En ligne depuis quinze jours sur YouTube, le clip a déjà été consulté plus de 3 millions de fois – une progression qui n'est pas près de se ralentir. Comme la vidéo "Dove Evolution", dont il vient d'être question ici-même, il s'agit d'une publicité virale pour le service de messagerie Gmail, propriété de Google. Mais plutôt qu'une production autonome, la séquence a été réalisée en sollicitant la collaboration des internautes, sur la base d'un canevas simple: la progression d'une enveloppe marquée d'un "M". Le clip final est un montage d'une sélection parmi les 1146 vidéos proposées au cours du mois d'août.

A l'instar de "Dove Evolution", "Gmail: Behind the scenes" illustre une transformation fondamentale de l'économie publicitaire. Plutôt qu'un parasite du canal, un message imposé dont le postulat implicite est qu'il nous ennuie ("Skip this ad"), la pub se transforme ici en un produit autonome qui fait envie. Non pas un message qui suscite le désir pour un autre produit, mais un clip qui devient lui-même un objet du désir, et qui encourage à son tour les reprises et les commentaires (d'où le buzz). Ni Dove ni Gmail ne nous disent: courez vous acheter un savon ou un compte de messagerie. Ils travaillent au second degré, en proposant gratuitement un objet-message attractif, rapide, ludique, simple et lisible, qui joue habilement des modes et des codes. Renforcez votre estime de vous-même. Voyez comment on peut fabriquer, grâce à votre aide, la première vidéo collaborative à l'échelle mondiale. C'est fun. C'est sympa. Tout le monde aime ça.

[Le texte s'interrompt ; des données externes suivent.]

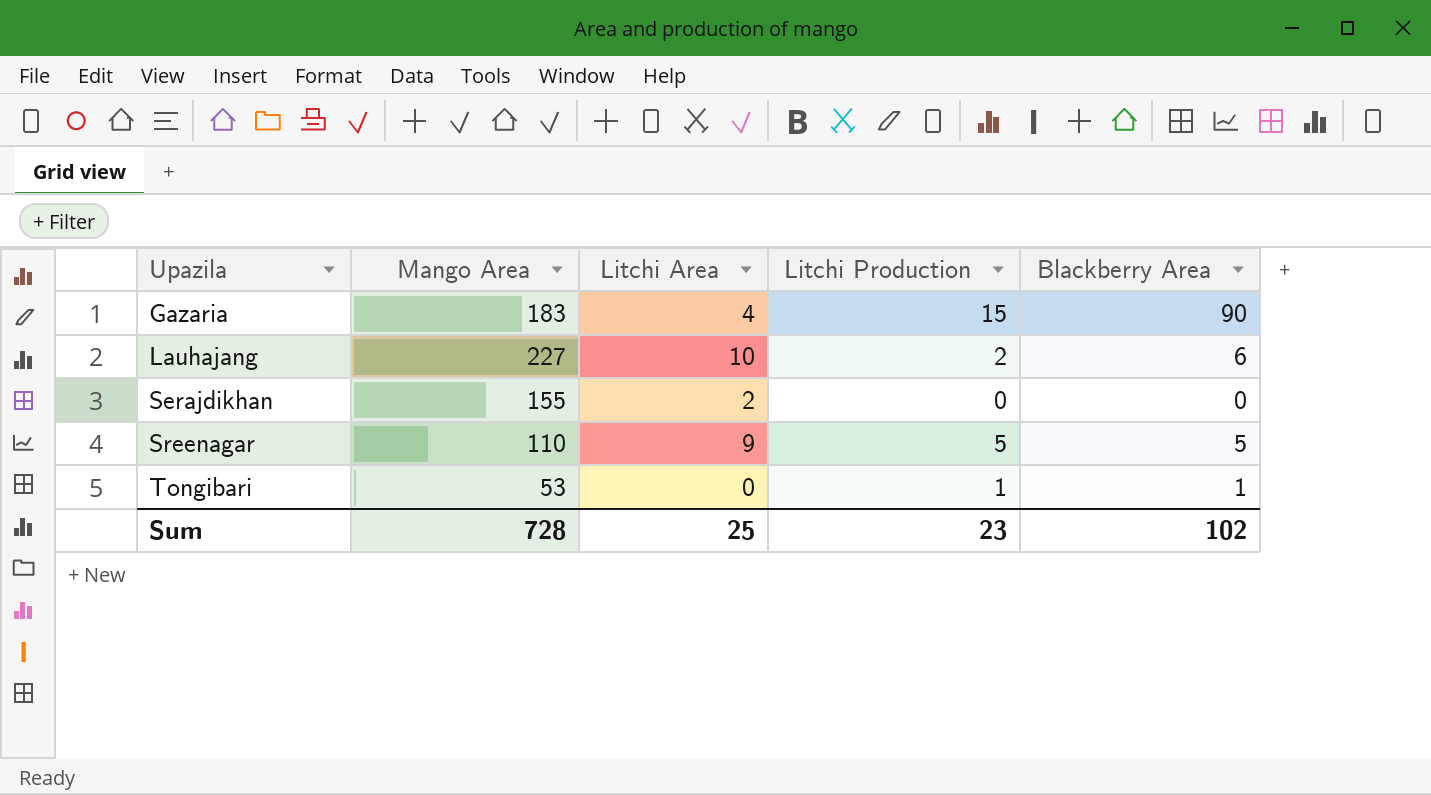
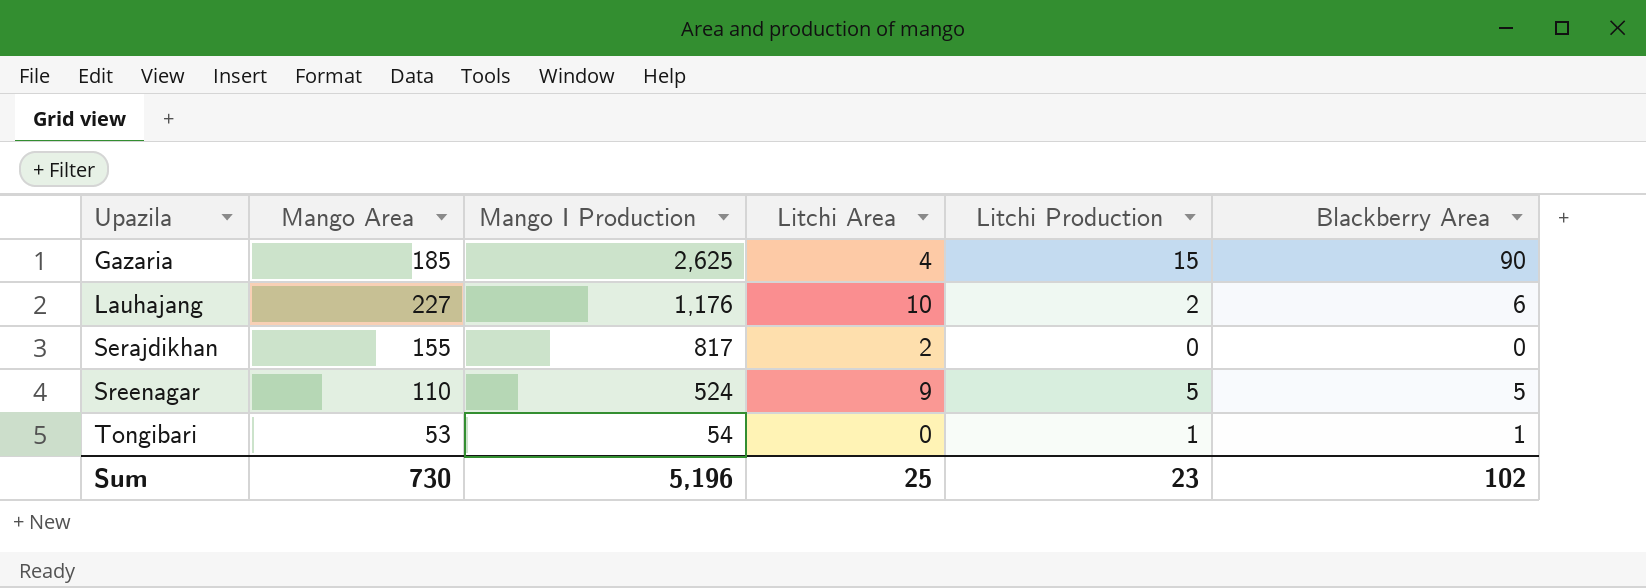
column Mango I Production | position: none -> 3
Gazaria | Mango Area: 183 -> 185
Sum | Mango Area: 728 -> 730

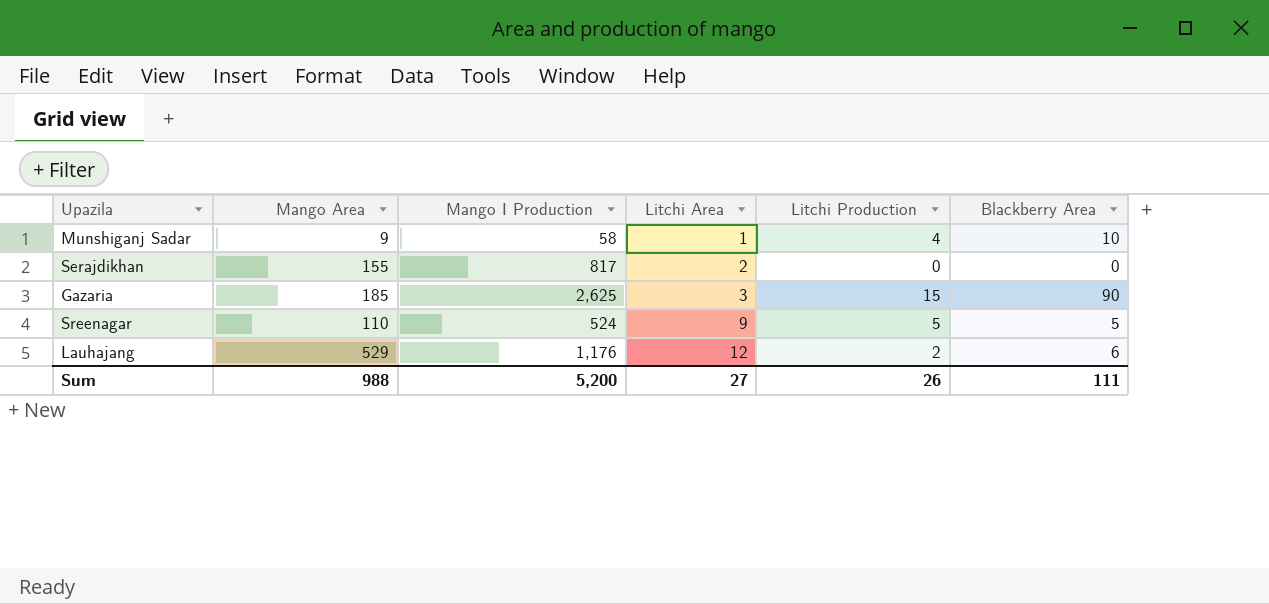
row order: Upazila ascending -> Litchi Area ascending
row Tongibari: 53 | 54 | 0 | 1 | 1 -> none
row Munshiganj Sadar: none -> 9 | 58 | 1 | 4 | 10
Gazaria | Litchi Area: 4 -> 3
Lauhajang | Mango Area: 227 -> 529
Lauhajang | Litchi Area: 10 -> 12
Sum | Mango Area: 730 -> 988
Sum | Mango I Production: 5,196 -> 5,200
Sum | Litchi Area: 25 -> 27
Sum | Litchi Production: 23 -> 26
Sum | Blackberry Area: 102 -> 111

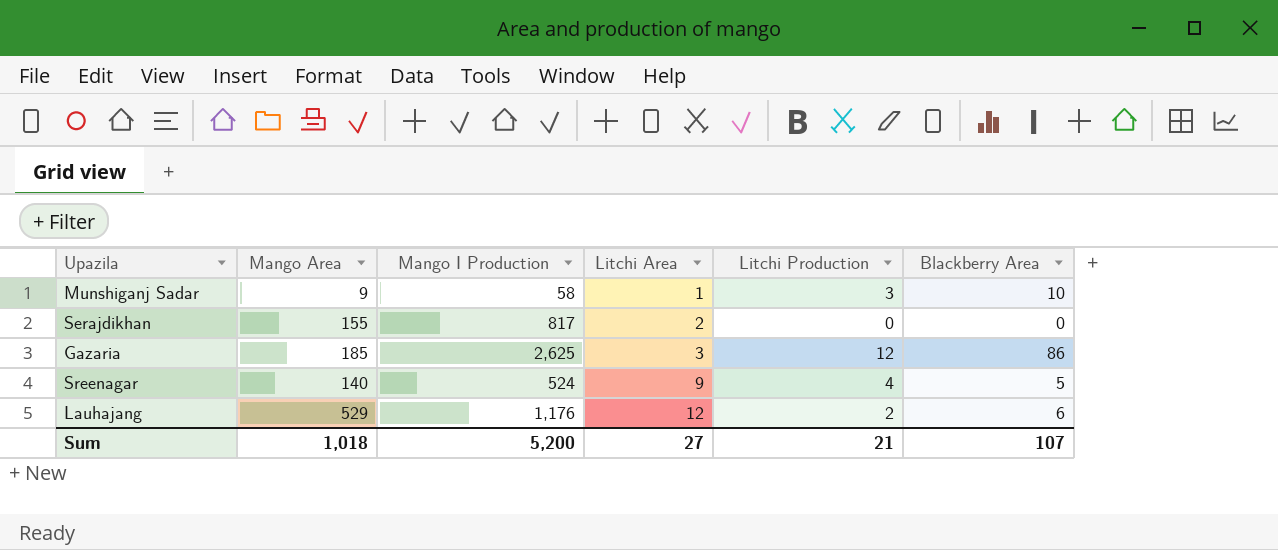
Munshiganj Sadar | Litchi Production: 4 -> 3
Gazaria | Litchi Production: 15 -> 12
Gazaria | Blackberry Area: 90 -> 86
Sreenagar | Mango Area: 110 -> 140
Sreenagar | Litchi Production: 5 -> 4
Sum | Mango Area: 988 -> 1,018
Sum | Litchi Production: 26 -> 21
Sum | Blackberry Area: 111 -> 107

C'est là qu'il convient de regarder de plus près les règles de composition du film. Chez Dove comme chez Gmail, pas de dialogues: on laisse parler l'image – seulement soutenue par la bande-son. Mais pas n'importe quelle image: une image travaillée, ouvragée, augmentée. Et travaillée notamment par la gamme des effets et manipulations permis à tout un chacun par l'ordinateur. Dans le clip Gmail, l'efficacité du principe du déplacement latéral autorise toutes les variations et produit des effets particulièrement loufoques. Un marabout-bout de ficelle visuel, qui fait penser aux premiers trucages de Méliès découvrant les joies du montage – ou la règle archétypale du cinéma comme ressort d'un projet collaboratif 2.0. Sauf qu'en 2007, le recours à ces effets connote moins la cinéphilie que l'image amateur, dans un rythme familier aux spectateurs de vidéo-gag. Ce qui frappe au final, c'est la maîtrise de tous ces effets de proximité, remarquablement assimilés. La nouvelle pub arrive. On n'a encore rien vu.